Every year academic libraries around the world make a great effort to reach out to the new students that starts at universities and educational institutions. It’s a tough crowd to reach. First of all they don’t need the full library packed when they start and we really really wonna tell them how important a player we are in there study life and all those great things we can do for them. We need to tone that down. Many of them are starting a whole new life and the library is not the center of that. Beers, who to hang out with, who to make out with and a new life of lectures, campus life and studying is was at the center for them.
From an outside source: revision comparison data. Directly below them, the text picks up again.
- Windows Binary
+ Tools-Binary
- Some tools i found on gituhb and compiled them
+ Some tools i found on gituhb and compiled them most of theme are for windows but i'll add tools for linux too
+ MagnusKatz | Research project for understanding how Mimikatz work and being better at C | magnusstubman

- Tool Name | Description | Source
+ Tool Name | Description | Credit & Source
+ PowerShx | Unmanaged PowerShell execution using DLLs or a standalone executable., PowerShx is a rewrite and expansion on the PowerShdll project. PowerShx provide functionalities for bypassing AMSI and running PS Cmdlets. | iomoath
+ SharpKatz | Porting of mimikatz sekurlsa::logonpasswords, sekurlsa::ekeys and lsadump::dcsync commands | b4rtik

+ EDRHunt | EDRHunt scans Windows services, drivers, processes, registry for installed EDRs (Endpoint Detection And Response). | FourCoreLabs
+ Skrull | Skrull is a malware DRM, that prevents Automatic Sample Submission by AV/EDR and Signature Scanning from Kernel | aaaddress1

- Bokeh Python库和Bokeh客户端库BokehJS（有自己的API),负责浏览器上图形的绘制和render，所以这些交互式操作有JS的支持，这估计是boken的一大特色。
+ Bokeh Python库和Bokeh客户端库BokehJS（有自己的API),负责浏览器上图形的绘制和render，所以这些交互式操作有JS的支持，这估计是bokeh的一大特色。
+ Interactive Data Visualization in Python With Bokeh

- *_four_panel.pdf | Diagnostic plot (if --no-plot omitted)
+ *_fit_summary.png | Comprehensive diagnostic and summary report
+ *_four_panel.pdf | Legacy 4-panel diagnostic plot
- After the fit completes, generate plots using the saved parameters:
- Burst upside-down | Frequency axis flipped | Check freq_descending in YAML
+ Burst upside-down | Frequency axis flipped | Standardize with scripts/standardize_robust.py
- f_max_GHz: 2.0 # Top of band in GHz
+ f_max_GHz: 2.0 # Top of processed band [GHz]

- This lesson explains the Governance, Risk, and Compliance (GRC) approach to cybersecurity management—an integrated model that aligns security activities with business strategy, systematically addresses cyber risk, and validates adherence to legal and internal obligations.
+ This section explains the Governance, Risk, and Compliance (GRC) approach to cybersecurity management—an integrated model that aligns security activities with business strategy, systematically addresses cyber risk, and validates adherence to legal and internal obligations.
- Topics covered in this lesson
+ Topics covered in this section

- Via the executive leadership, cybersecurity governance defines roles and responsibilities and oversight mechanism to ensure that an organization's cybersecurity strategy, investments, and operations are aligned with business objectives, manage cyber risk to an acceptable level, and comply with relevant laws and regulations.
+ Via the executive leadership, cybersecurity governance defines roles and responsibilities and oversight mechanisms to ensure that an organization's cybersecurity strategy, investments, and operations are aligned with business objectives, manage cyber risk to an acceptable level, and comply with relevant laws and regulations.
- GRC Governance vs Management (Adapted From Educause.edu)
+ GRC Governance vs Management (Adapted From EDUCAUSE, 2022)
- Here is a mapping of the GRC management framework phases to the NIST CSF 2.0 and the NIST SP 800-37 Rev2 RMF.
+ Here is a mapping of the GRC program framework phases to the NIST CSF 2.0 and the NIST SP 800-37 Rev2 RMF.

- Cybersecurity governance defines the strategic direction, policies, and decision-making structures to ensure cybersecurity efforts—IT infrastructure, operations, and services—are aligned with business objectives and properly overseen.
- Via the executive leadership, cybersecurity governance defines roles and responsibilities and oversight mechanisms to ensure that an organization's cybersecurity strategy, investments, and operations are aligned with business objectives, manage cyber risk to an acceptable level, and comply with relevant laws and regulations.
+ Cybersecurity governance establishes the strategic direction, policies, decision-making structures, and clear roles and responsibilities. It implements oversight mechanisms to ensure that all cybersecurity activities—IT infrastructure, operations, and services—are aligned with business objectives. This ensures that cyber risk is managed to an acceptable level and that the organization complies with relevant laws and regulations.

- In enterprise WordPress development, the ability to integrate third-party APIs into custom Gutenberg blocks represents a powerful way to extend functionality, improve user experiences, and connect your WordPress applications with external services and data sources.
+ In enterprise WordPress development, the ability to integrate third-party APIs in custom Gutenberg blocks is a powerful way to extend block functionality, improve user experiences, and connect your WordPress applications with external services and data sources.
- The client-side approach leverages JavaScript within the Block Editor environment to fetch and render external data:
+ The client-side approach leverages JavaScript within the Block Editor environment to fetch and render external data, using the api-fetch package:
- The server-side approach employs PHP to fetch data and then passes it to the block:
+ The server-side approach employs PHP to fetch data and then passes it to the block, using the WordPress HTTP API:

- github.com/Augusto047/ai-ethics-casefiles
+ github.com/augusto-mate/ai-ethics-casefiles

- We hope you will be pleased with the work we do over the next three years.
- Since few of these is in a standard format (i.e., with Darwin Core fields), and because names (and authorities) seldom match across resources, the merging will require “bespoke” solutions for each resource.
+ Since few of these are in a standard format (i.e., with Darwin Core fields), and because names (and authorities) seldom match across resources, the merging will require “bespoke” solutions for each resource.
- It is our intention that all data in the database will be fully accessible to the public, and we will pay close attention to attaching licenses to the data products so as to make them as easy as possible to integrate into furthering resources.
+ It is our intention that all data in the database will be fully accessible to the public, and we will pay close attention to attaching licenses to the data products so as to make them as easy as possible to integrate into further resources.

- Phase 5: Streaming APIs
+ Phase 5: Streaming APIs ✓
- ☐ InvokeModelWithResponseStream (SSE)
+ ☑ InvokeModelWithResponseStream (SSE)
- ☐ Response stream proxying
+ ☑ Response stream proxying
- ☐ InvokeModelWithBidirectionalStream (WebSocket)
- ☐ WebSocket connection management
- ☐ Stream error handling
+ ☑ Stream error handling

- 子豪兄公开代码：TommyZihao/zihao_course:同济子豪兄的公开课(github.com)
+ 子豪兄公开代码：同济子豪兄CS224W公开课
Library service brick by brick
At The Faculty Library of Social Sciences, Copenhagen University, we found a model were we collaborate with faculty IT department and study counseling department to reach the students in the intro weeks. The collaboration means we more or less reaches everybody since the programs the study counseling department organize are mandatory and we simply send librarians out to these events to briefly introduce the new students to there library services; locations, opening hours, course literature, print and copy (it’s important for them!) and stuff like that. No more than 10 minutes. And then we like to give them just a little bit extra to make sure they remember us and gets a good first impression of there library. That little bit extra turned out to be a LEGO Library Stop-Motion movie lasting 2:59 minutes.
And it looks like this:
I got the idea from a LEGO stop-motion movie explaining the concept of open source. Understanding what open source is all about is not rocket science but this movie just explained the philosophy so great that I was captured instantly. And then it got another thing going; In my mind open source doesn’t have a body, it’s a bit palpable you know, it’s an idea, a philosophy, a bit mute (bur great for sure). But the well known and loved LEGO universe gave it a language. A mouth for explaining the great concept of open source. After seeing it I immediately wrote my library tech maven Marc Sales and pitched the idea of using a LEGO stop-motion movie to introduce the library. Marc was game (who wouldn’t be by the idea of playing with LEGO at work), he teamed up with information specialist Hazel Engelsmann and three months later we were ready for the big premiere.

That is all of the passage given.